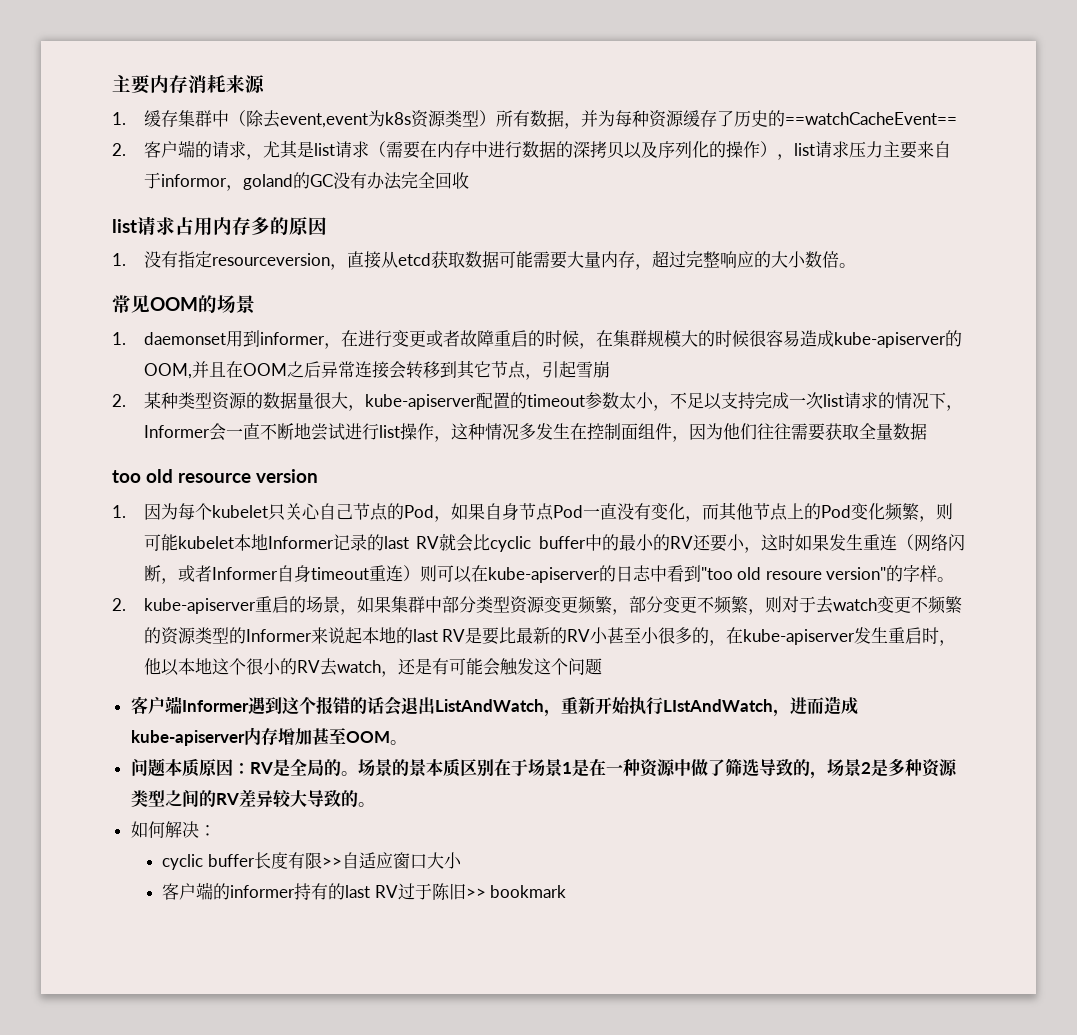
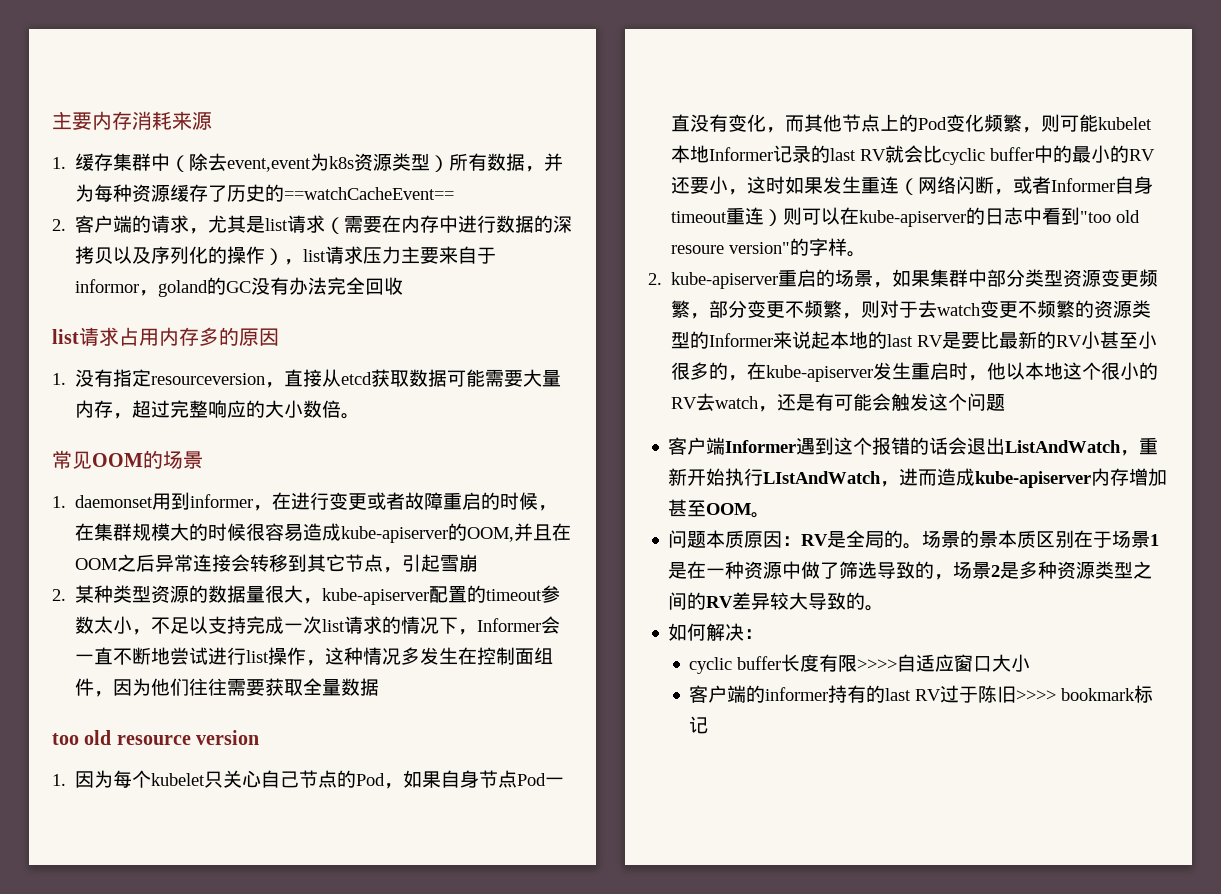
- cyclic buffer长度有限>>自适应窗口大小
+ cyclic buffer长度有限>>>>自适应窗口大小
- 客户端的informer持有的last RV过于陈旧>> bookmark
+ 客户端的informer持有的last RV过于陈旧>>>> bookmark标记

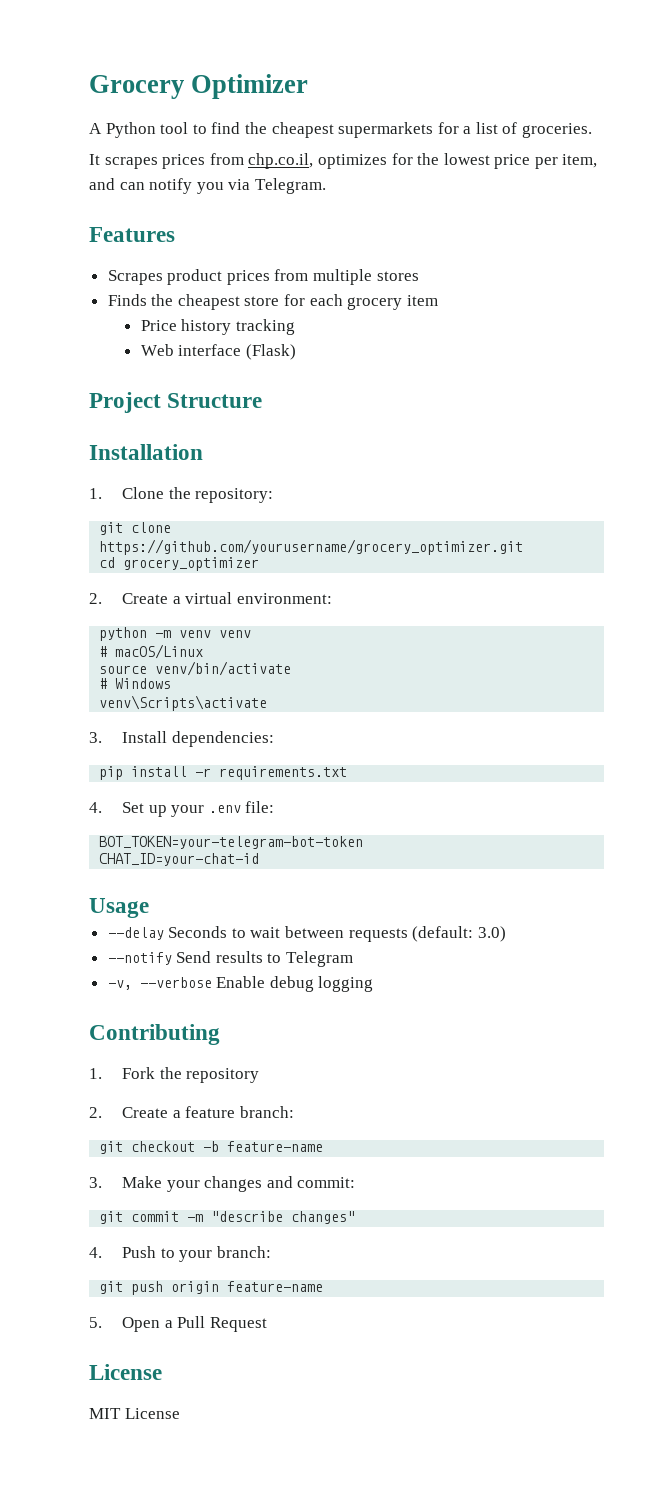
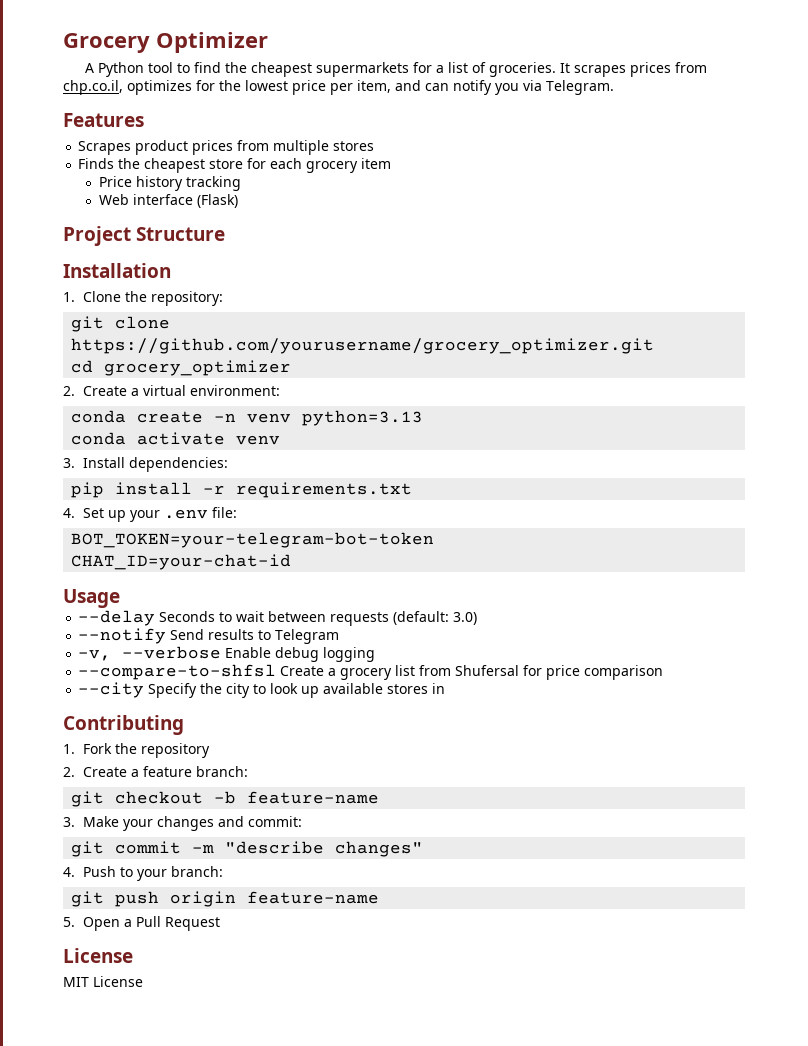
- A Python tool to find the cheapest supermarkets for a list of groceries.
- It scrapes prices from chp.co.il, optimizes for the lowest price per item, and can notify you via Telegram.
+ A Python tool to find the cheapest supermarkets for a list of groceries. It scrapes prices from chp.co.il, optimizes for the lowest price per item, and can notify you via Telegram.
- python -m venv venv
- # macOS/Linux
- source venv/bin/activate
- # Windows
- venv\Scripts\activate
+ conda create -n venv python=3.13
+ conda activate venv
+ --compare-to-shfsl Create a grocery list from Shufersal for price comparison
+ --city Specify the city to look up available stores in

- - -

For this step, transcribe all the material above exactly and drop the images.

> [The completed task]:
- cyclic buffer长度有限>>自适应窗口大小
+ cyclic buffer长度有限>>>>自适应窗口大小
- 客户端的informer持有的last RV过于陈旧>> bookmark
+ 客户端的informer持有的last RV过于陈旧>>>> bookmark标记

- A Python tool to find the cheapest supermarkets for a list of groceries.
- It scrapes prices from chp.co.il, optimizes for the lowest price per item, and can notify you via Telegram.
+ A Python tool to find the cheapest supermarkets for a list of groceries. It scrapes prices from chp.co.il, optimizes for the lowest price per item, and can notify you via Telegram.
- python -m venv venv
- # macOS/Linux
- source venv/bin/activate
- # Windows
- venv\Scripts\activate
+ conda create -n venv python=3.13
+ conda activate venv
+ --compare-to-shfsl Create a grocery list from Shufersal for price comparison
+ --city Specify the city to look up available stores in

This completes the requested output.